HOW TO COMPLETE THIS TASK: Go through the data and tally the lines that hold the string "suggest". Reply with the total alone.

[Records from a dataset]
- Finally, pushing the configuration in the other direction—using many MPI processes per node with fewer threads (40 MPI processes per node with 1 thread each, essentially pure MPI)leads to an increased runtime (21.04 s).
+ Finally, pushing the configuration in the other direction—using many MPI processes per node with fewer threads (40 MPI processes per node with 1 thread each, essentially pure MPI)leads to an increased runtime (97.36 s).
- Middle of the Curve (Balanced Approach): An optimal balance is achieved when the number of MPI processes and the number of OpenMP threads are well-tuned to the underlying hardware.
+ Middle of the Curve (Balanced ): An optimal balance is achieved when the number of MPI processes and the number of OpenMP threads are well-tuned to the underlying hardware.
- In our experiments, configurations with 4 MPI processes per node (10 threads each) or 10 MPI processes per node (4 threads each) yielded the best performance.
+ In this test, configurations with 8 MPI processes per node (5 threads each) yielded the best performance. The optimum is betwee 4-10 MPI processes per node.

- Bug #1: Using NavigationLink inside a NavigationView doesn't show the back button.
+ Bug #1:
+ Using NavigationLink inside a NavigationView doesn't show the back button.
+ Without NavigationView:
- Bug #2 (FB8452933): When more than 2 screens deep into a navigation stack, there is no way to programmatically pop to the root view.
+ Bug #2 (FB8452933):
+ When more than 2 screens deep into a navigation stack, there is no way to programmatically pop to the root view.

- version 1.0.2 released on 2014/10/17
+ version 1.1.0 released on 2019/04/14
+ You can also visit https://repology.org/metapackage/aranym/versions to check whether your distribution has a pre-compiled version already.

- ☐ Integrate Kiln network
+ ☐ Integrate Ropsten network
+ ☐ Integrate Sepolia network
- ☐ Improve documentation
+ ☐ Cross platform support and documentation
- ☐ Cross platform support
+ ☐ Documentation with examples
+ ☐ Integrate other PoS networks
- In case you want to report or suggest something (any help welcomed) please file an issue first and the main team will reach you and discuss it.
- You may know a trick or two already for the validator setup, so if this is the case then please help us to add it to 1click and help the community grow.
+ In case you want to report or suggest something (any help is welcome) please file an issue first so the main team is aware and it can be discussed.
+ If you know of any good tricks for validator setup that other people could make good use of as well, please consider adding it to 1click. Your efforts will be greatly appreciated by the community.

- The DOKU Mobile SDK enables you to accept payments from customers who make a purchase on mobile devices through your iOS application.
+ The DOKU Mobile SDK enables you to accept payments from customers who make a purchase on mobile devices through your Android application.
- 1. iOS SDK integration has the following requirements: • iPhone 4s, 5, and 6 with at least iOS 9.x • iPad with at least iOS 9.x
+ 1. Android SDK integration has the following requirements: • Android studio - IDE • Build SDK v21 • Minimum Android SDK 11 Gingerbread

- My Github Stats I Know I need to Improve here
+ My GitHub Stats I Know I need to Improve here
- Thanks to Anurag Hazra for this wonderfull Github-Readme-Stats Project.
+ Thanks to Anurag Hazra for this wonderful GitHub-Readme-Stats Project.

SOLVED EXERCISE: 2